LegalCrystal Citation
CourtKolkata
Decided On
Judge
Reported in49Ind.Cas.783
AppellantEmperor
RespondentChhanoo Lal Bania
Excerpt:
criminal procedure code (act v of 1898), section 307 - trial by jury--judge disagreeing with verdict--reference to high court--statement of reasons for verdict by foreman, effect of--penal code (act xlv of 1860), sections 395, 411, 412. - .....picked out the things they recognised from amongst others. this was on the 30th july (rajeswari and dhaneswari), on the 1st august at the hospital (nandji and ananta), and on the 18th august, when ananta picked out the got or chandrahar. but the value of this test identification evidence is greatly impaired by the fact that on the 24th july three of the articles (exhibits i, ii and iv) had been shown to ananta kumari by the sub-inspector in charge of the sibpur thana. farther, on the 30th july there was no article 'similar to the champkali (exhibit iii).11. on the whole we are not satisfied that the guilt of the accused has been established beyond reasonable doubt.12. we, therefore, acquit the accused and direct that he be set at liberty.newbould, j.13. i agree.
Judgment:

Teunon, J.

1. In this case the accused was tried on charges under Sections 395, 412 and 411, Indian Penal Code. The trial was by Jury in the Court of the Additional Sessions Judge of Howrah and the Jury having by a majority of 4 to 1 returned a verdict of not guilty the case comes before us on a reference made by the learned Sessions Judge under the provisions of Section 307 of the Code of Criminal Procedure.

2. The case for the prosecution was that on the night of the 22nd July 1917 a dacoity took place in the house of one Nandji at Shalimar and that at about 11 a. M. on the 24th July five of the silver articles stolen in the course of the dacoity were found in the possession of the accused in his shop at 401/1A, Upper Chitpur Road, Calcutta.

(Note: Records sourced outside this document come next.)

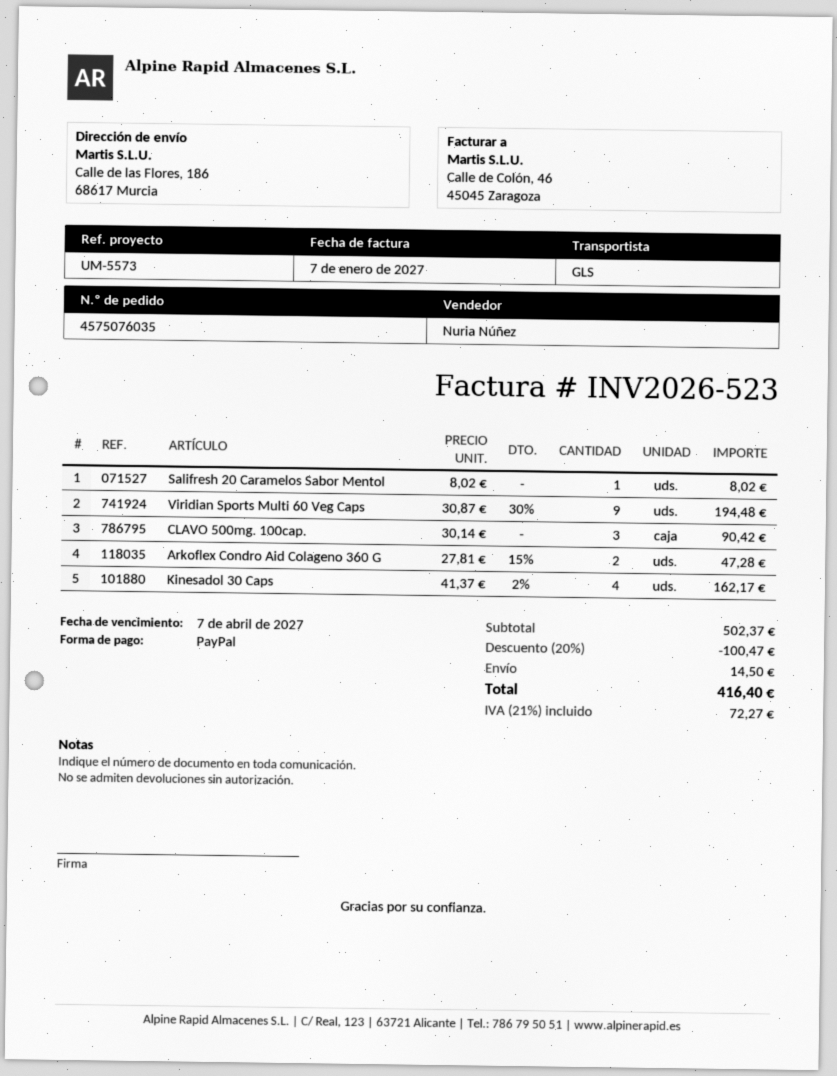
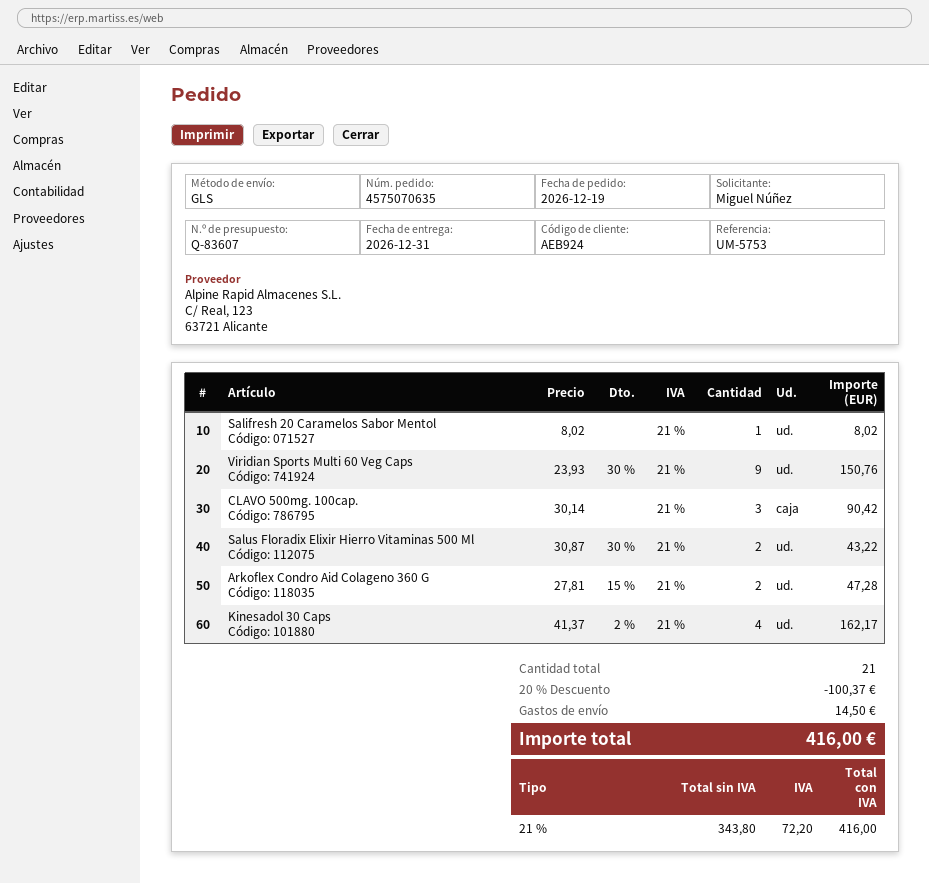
order number: 4575076035 -> 4575070635
reference: UM-5573 -> UM-5753
Viridian Sports Multi 60 Veg Caps: 9 x 30.87 - 30% = 194.48 -> 9 x 23.93 - 30% = 150.76
Salus Floradix Elixir Hierro Vitaminas 500 Ml: none -> 2 x 30.87 - 30% = 43.22
discount: 20% = 100.47 -> 20% = 100.37
tax: 21% = 72.27 -> 21% = 72.20
total: 416.40 -> 416.00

3. A professing accomplice Fazaldin was examined to say that on the 23rd July at about 2 p. m. he had sold the articles to the accused for a sum of Rs. 40. An Inspector, a watch constable and two' search witnesses were examined to prove the finding or production of the articles on the 24th. The inmates of the house i.e., Nandji, his wife or mistress Ananta Kumari, his two daughters Rajeswari and Dhaneswari, and a would-be son-in-law Gouri Sankar speak of the ornaments. Gouri Sankar, however, can speak of only one (Exhibit IV). Of the two daughters, one Rajeswari identifies four (Exhibits I and II as belonging to Dhaneswari, Exhibits III and IV as belonging to herself), while the younger daughter Dhaneswari identifies three (Exhibits I, II and III). Nandji identifies the same four articles, while the mother Ananta identifies all five including Exhibit VII, a got or chandrahar claimed as her own. Panna Lal Daw, a Sonar, identifies Exhibit I as an article made in his shop by means of the letter D C D stamped upon it, while one Kasiram Sonar says he made Exhibits IV, III and VII, 2, 3 and 6 years before respectively, Exhibit IV to the order of Gouri Sankar.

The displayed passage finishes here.